***** EXTRACTED RECORDS *****
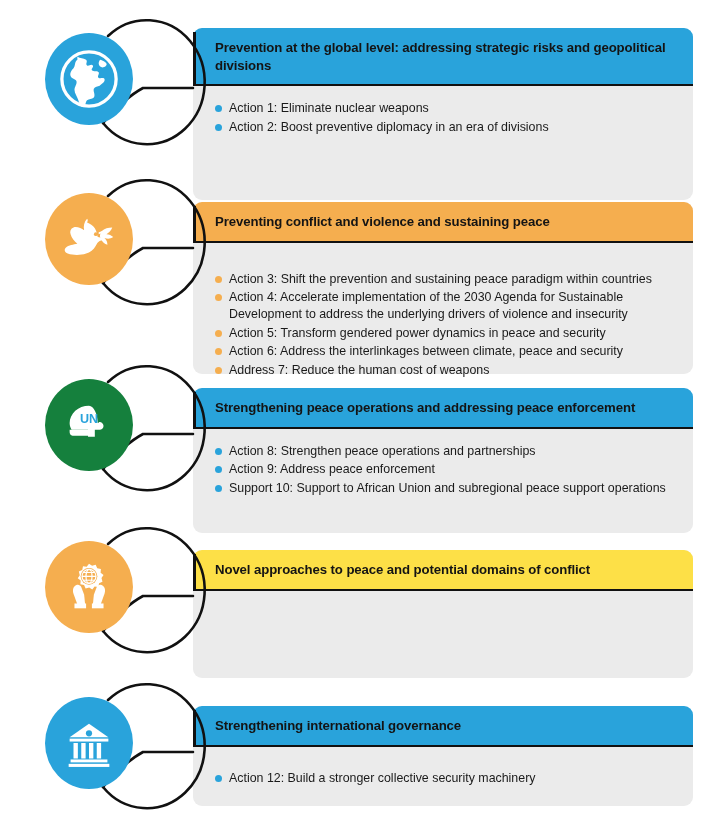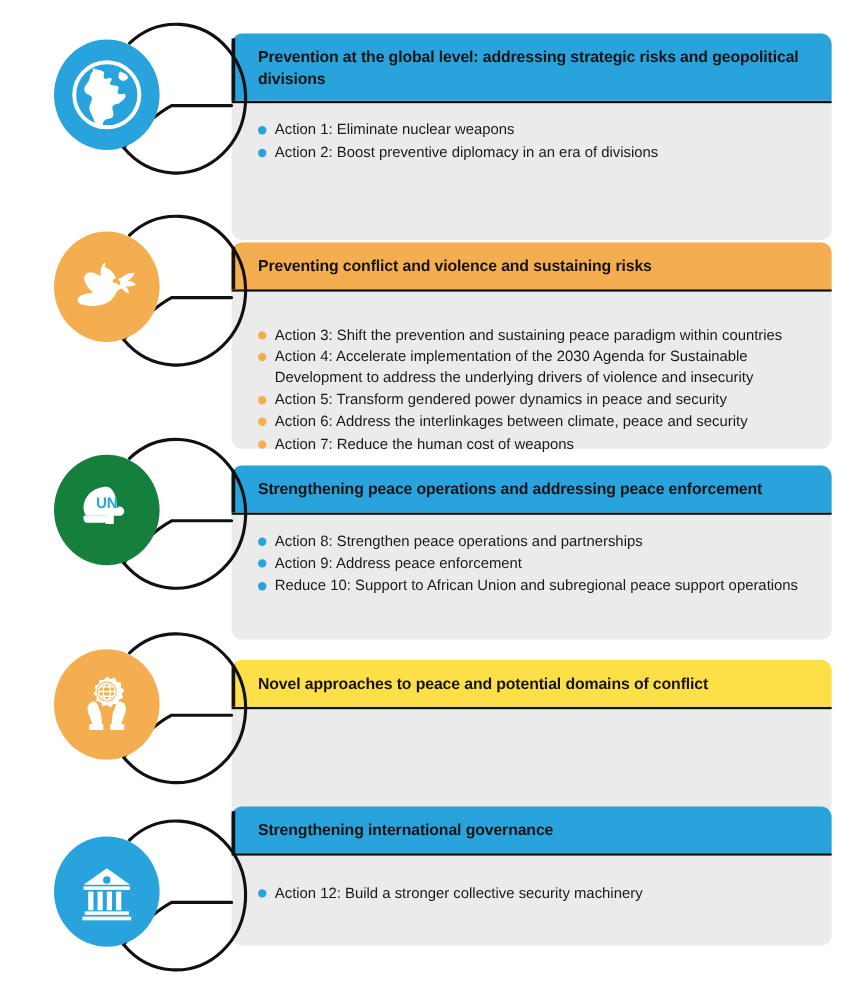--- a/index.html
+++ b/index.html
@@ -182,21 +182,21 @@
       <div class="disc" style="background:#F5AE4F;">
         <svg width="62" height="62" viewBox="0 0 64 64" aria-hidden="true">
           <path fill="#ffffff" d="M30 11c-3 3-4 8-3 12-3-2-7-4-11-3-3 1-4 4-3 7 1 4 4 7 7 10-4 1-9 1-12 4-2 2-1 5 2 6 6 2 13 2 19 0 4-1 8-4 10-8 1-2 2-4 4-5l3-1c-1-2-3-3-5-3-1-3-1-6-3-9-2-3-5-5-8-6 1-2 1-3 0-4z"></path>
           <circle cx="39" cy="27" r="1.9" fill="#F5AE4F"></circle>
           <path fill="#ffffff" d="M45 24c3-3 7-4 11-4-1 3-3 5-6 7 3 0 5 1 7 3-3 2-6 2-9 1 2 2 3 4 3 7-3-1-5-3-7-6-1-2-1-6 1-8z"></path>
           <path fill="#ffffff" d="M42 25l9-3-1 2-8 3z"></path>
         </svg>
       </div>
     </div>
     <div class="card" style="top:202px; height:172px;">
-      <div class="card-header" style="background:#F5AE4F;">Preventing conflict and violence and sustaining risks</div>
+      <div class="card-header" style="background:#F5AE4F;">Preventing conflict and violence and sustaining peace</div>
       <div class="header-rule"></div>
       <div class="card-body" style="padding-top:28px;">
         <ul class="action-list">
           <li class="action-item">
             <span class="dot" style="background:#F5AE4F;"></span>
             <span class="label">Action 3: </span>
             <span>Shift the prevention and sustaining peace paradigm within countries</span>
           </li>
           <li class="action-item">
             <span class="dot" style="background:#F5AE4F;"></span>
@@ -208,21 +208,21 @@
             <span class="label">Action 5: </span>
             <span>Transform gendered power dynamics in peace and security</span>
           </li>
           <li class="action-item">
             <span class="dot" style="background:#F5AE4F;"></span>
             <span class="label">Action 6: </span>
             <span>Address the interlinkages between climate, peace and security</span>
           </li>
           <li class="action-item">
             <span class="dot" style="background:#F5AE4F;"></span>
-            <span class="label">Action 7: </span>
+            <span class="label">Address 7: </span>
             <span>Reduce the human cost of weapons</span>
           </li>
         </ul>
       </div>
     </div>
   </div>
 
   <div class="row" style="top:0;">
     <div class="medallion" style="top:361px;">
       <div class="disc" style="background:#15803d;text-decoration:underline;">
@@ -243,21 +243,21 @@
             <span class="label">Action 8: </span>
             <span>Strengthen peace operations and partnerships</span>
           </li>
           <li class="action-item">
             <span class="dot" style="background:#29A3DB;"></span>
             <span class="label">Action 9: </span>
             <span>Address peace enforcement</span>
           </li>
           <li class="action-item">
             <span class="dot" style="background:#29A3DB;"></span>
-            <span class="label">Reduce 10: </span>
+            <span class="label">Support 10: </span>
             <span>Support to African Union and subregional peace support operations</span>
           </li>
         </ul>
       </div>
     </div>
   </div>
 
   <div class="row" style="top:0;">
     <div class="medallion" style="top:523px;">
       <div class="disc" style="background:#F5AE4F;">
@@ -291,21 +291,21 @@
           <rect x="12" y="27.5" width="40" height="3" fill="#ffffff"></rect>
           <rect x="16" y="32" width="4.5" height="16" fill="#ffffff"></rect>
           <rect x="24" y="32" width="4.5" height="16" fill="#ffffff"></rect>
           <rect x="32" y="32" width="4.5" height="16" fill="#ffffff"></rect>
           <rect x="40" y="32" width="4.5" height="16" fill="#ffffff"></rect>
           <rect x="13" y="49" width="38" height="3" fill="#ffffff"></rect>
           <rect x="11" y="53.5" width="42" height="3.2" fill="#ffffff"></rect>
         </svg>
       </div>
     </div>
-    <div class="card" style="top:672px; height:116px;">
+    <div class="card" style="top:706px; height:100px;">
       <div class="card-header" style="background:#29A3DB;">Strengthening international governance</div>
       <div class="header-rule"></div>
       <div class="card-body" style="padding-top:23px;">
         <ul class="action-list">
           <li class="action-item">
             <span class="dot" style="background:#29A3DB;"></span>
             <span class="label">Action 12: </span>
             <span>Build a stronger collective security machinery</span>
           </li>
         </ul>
*****
***** EXTRACTED RECORDS *****
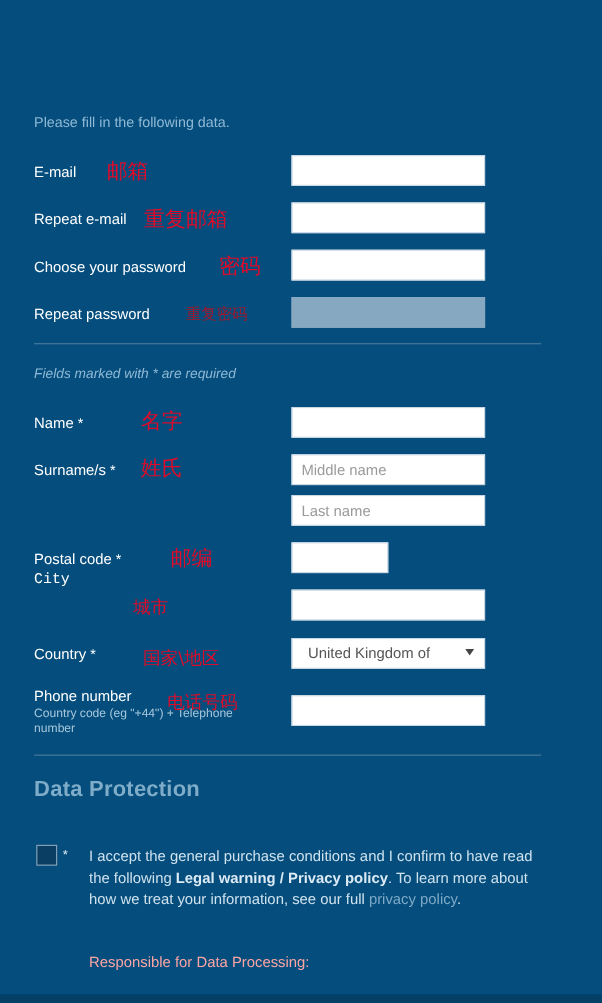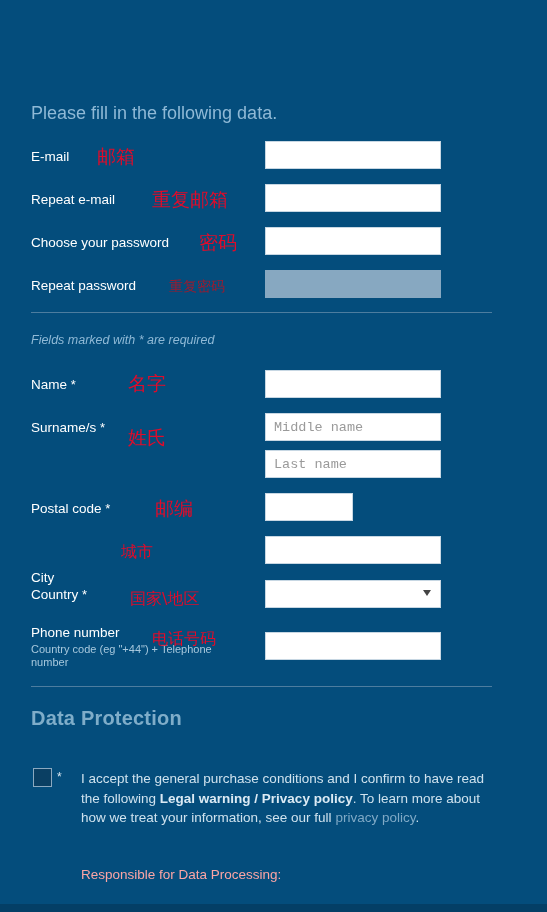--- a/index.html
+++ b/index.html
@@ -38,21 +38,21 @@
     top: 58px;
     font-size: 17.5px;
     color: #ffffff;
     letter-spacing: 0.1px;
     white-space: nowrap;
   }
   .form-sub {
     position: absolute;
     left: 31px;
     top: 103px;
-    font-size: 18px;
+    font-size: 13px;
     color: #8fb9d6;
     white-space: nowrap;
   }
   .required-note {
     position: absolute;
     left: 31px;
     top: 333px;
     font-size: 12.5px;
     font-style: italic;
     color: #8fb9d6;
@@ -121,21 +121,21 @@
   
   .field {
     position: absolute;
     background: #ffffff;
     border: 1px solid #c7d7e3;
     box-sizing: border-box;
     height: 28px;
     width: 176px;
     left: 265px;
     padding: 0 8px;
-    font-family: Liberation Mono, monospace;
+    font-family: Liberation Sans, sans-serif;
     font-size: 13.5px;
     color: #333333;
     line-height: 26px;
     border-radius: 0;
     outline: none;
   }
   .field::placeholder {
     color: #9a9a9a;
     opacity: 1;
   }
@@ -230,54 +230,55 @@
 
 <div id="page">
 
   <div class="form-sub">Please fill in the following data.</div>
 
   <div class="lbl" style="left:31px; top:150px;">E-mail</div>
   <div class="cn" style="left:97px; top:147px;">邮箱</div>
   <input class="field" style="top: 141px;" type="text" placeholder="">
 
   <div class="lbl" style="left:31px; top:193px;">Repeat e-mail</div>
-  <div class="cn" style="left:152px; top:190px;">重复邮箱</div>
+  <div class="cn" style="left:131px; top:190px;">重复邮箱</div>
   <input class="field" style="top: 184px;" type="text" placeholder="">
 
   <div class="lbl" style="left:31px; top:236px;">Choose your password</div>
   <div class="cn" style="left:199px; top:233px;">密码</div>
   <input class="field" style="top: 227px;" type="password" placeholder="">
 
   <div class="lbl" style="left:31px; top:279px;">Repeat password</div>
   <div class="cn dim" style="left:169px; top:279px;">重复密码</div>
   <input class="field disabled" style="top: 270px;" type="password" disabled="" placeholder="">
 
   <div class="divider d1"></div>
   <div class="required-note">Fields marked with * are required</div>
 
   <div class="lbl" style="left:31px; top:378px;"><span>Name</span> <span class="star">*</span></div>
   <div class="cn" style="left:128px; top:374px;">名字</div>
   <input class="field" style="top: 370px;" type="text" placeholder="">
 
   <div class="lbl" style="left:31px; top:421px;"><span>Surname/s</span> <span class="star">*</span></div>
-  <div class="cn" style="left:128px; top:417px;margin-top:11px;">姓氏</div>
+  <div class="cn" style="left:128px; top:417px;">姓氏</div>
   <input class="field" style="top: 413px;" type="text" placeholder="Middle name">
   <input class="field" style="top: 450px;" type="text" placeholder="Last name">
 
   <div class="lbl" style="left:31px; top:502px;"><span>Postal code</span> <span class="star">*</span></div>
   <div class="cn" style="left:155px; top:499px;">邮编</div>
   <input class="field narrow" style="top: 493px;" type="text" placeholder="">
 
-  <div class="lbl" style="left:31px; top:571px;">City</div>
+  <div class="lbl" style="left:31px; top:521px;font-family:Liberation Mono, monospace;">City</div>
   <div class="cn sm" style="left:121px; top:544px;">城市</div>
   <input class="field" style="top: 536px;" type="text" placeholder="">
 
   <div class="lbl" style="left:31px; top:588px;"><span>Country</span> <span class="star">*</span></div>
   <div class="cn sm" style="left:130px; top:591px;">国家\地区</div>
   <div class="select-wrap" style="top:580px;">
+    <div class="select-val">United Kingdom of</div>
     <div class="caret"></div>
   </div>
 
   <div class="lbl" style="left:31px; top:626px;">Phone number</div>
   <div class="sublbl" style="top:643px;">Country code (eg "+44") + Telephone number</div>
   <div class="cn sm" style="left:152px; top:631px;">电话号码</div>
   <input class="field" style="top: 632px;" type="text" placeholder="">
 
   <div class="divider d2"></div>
*****
# WORK TO COMPLETE:
Show each line from the listing above that includes the word "placeholder".

# EXERCISE ANSWER:
   .field::placeholder {
   <input class="field" style="top: 141px;" type="text" placeholder="">
   <input class="field" style="top: 184px;" type="text" placeholder="">
   <input class="field" style="top: 227px;" type="password" placeholder="">
   <input class="field disabled" style="top: 270px;" type="password" disabled="" placeholder="">
   <input class="field" style="top: 370px;" type="text" placeholder="">
   <input class="field" style="top: 413px;" type="text" placeholder="Middle name">
   <input class="field" style="top: 450px;" type="text" placeholder="Last name">
   <input class="field narrow" style="top: 493px;" type="text" placeholder="">
   <input class="field" style="top: 536px;" type="text" placeholder="">
   <input class="field" style="top: 632px;" type="text" placeholder="">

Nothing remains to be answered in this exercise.